Minutes later, he smashed his way out of the closet whose door was stuck. Instead of ceiling, he saw stars. He saw piles of wood that had once been the houses of Akersville Road. There were people bleeding and people screaming. A trailer across the street was on fire.
"I've never seen nothing like this," Huntsman, 25, said Wednesday. He was trying to find what was worth saving among the shreds of his home that were left.
Across a broad swath of the South on Wednesday, search and rescue teams scoured damaged buildings for survivors, and families scrambled through heaps of debris for their precious things after dozens of tornadoes swept through five states Tuesday evening.
By day's end the official death toll had reached 54, and authorities worried it would get worse, marking the tornado disaster as the nation's deadliest in nearly a decade. More than 200 were injured.
The dead included 30 people in Tennessee, 13 in Arkansas, seven in Kentucky and four in Alabama. Mississippi also suffered severe damage.

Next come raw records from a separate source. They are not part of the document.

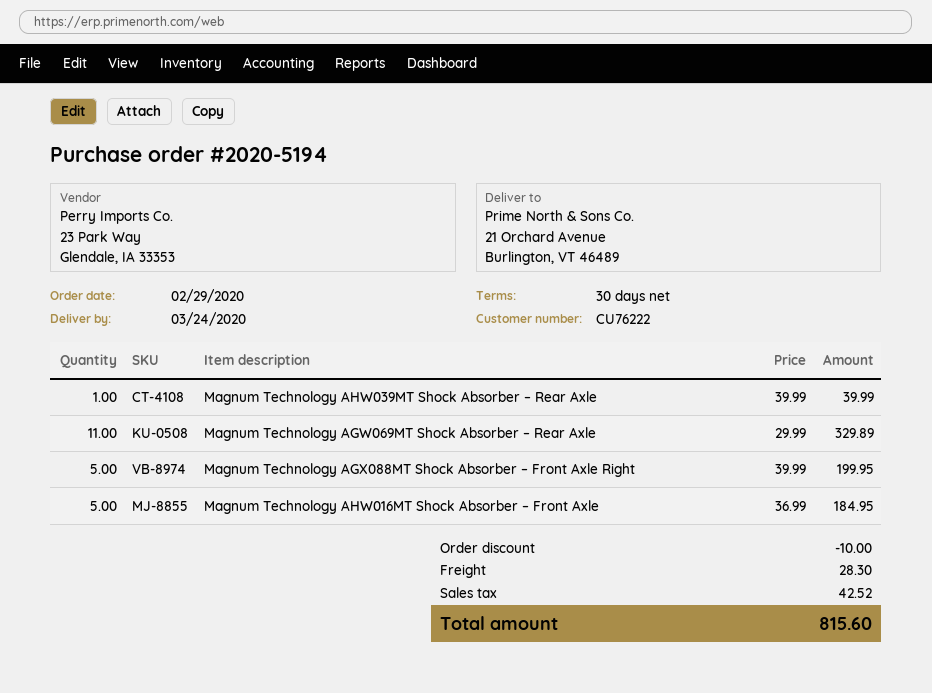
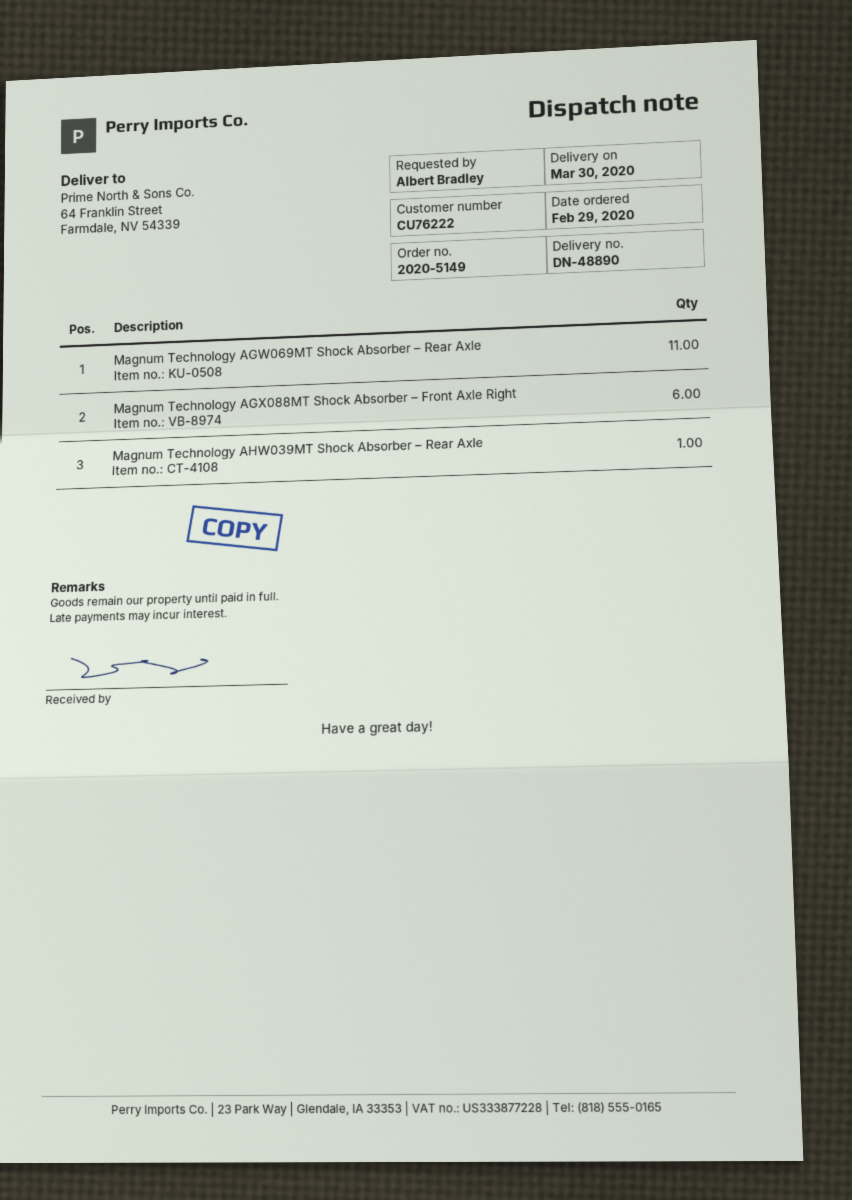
order number: 2020-5194 -> 2020-5149
delivery date: 2020-03-24 -> 2020-03-30
ship to: 21 Orchard Avenue, Burlington, VT 46489 -> 64 Franklin Street, Farmdale, NV 54339
Magnum Technology AGX088MT Shock Absorber – Front Axle Right: 5 -> 6
Magnum Technology AHW016MT Shock Absorber – Front Axle: 5 -> none

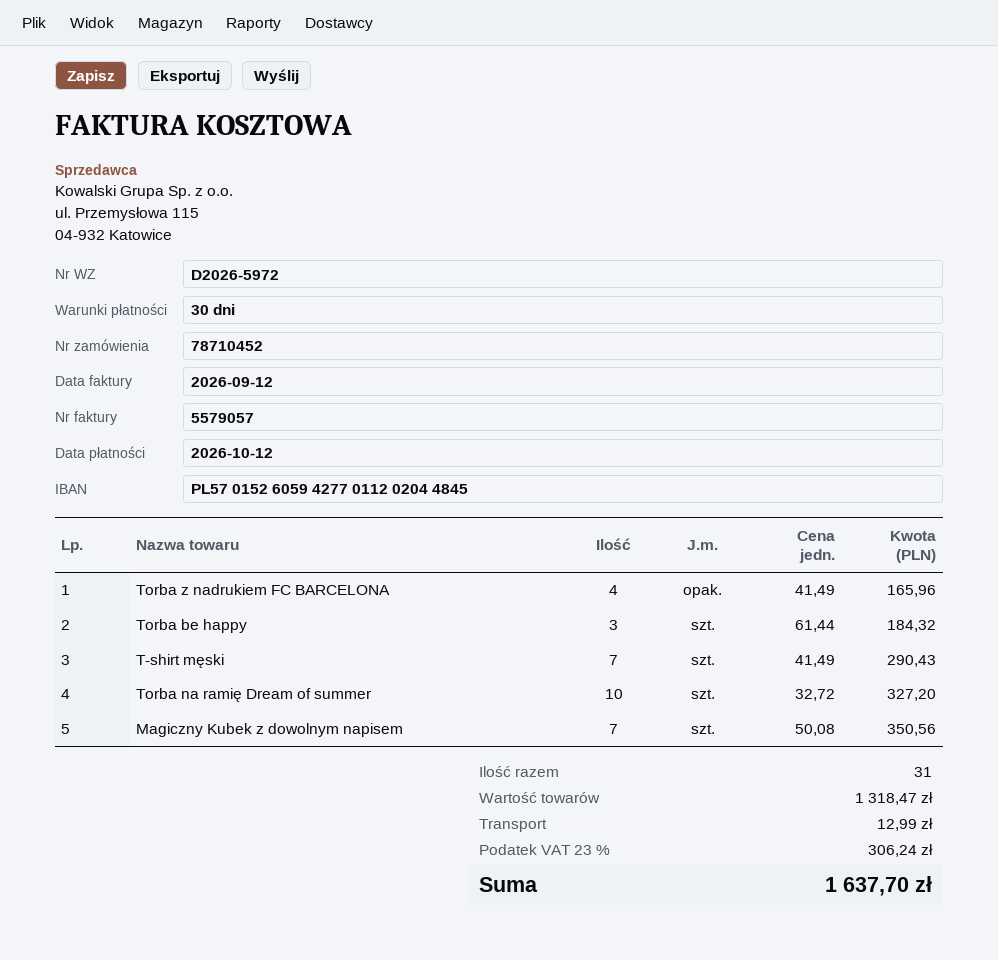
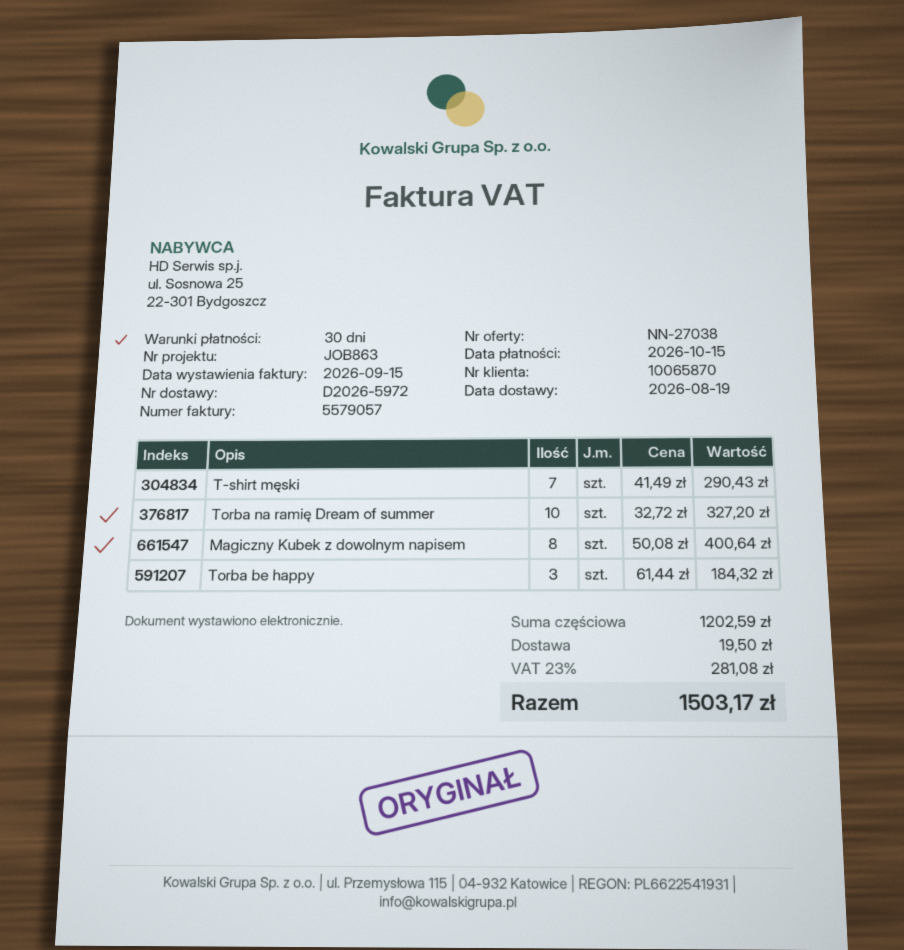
invoice date: 2026-09-12 -> 2026-09-15
due date: 2026-10-12 -> 2026-10-15
Torba z nadrukiem FC BARCELONA: 4 x 41.49 = 165.96 -> none
Magiczny Kubek z dowolnym napisem: 7 x 50.08 = 350.56 -> 8 x 50.08 = 400.64
subtotal: 1318.47 -> 1202.59
shipping: 12.99 -> 19.50
tax: 23% = 306.24 -> 23% = 281.08
total: 1637.70 -> 1503.17

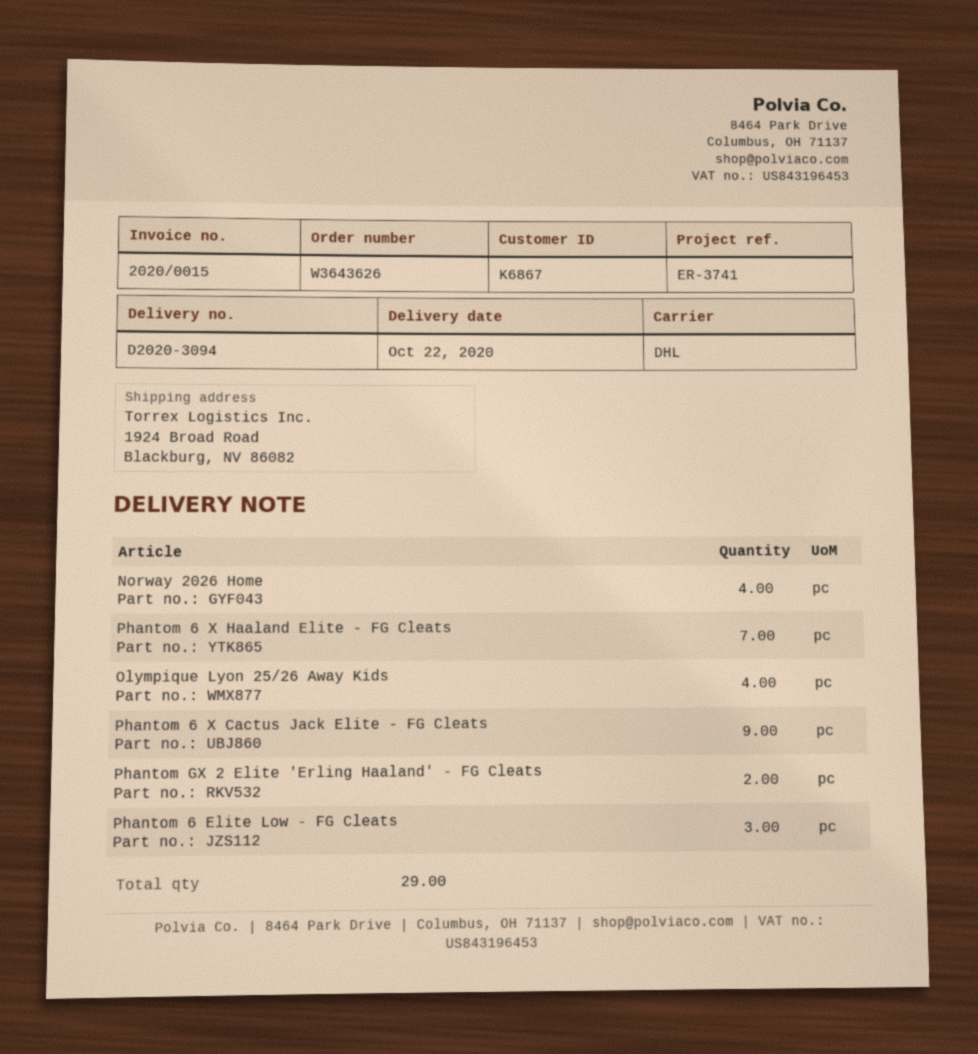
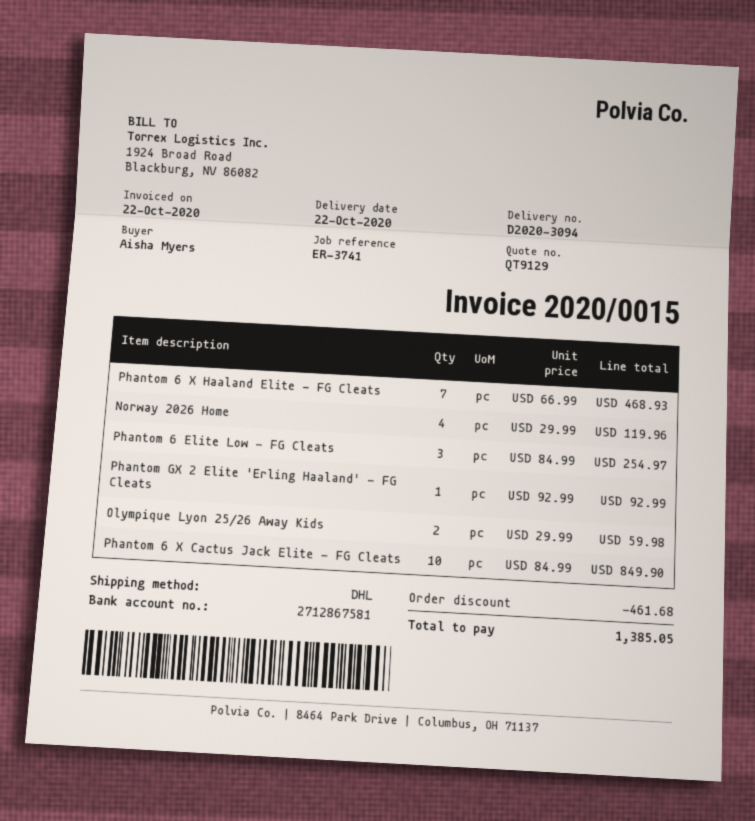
Olympique Lyon 25/26 Away Kids: 4 -> 2
Phantom 6 X Cactus Jack Elite - FG Cleats: 9 -> 10
Phantom GX 2 Elite 'Erling Haaland' - FG Cleats: 2 -> 1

President Bush called the governors of the five states to extend his support and vowed that he would speedily respond to requests for emergency aid.
"Loss of life, a lot of loss of property -- prayers can help and so can the government," Bush said, adding, "I do want the people in those states to know the American people are standing with them."
In Arkansas, Gov. Mike Beebe spent Wednesday morning touring the devastation in Pope County, where the dead included a family of three whose home took a direct hit.
"They lived in what you'd call a stick-built home on a foundation, and it was just totally wiped out," said the county coroner, Leonard Krout. "Trees -- 100-year-old hardwoods -- were snapped like little twigs. But there was not a single shingle missing from a house nearby."
In Tennessee, the deaths were scattered from the west through the midsection of the state, said Laura McPherson, a spokeswoman for the Tennessee Emergency Management Agency.